REQUIREMENT —
In the records that follow, find the line with "subtotal: 9722.40 -> 9826.64"; from there, retype every line exactly through the line with "total: 7984.52 -> 10760.17", which also belongs to the answer.

(Records contained in a dataset)
-- -- --

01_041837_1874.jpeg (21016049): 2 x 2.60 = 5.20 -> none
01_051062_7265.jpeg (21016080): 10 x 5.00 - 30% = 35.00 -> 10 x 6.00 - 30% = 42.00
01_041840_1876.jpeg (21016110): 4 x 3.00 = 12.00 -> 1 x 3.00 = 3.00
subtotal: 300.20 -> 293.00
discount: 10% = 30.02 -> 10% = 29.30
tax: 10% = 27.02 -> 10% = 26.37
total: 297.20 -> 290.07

-- -- --

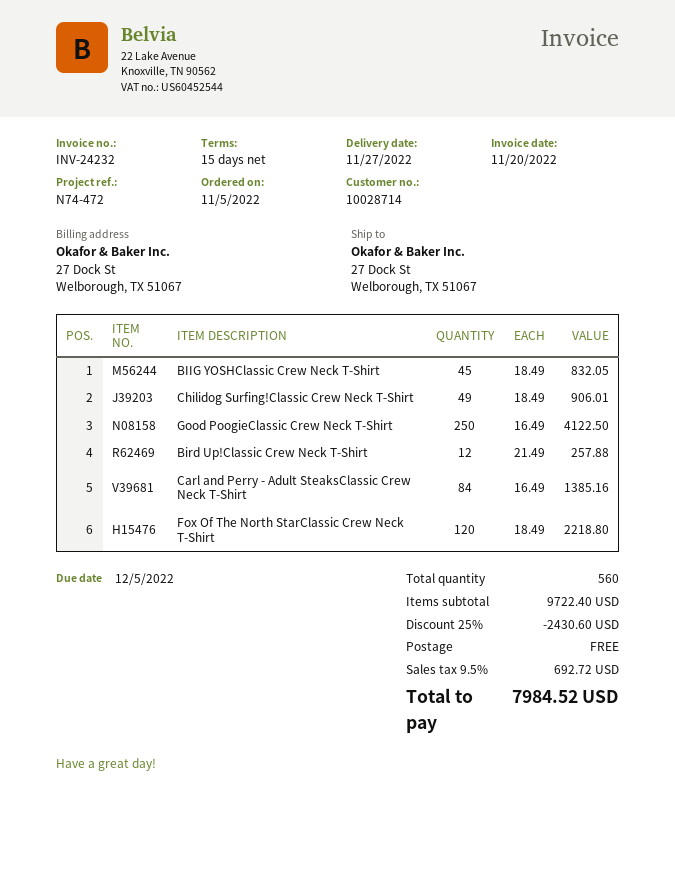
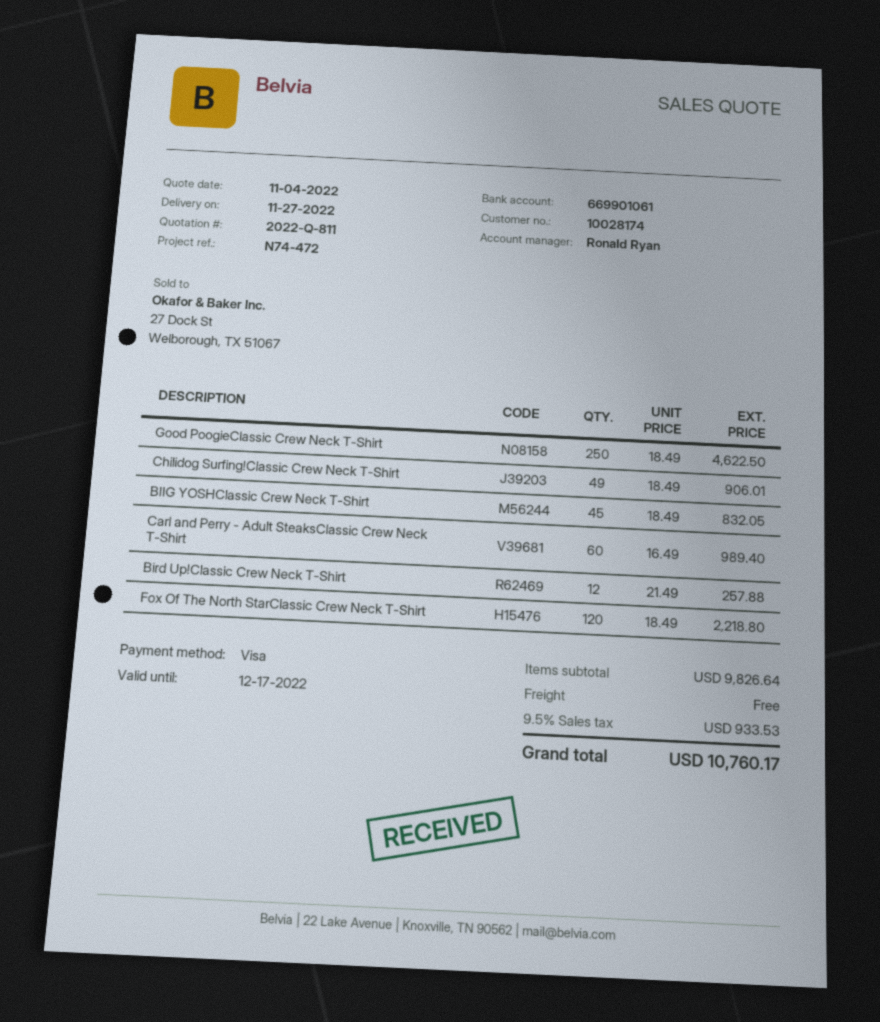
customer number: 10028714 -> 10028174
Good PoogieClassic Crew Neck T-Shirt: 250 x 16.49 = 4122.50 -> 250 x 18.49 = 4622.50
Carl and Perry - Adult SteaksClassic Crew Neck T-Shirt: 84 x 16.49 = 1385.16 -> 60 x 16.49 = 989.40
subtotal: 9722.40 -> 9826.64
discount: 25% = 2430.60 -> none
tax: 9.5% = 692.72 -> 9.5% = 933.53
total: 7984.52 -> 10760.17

-- -- --

ANSWER TO THE EXERCISE —
subtotal: 9722.40 -> 9826.64
discount: 25% = 2430.60 -> none
tax: 9.5% = 692.72 -> 9.5% = 933.53
total: 7984.52 -> 10760.17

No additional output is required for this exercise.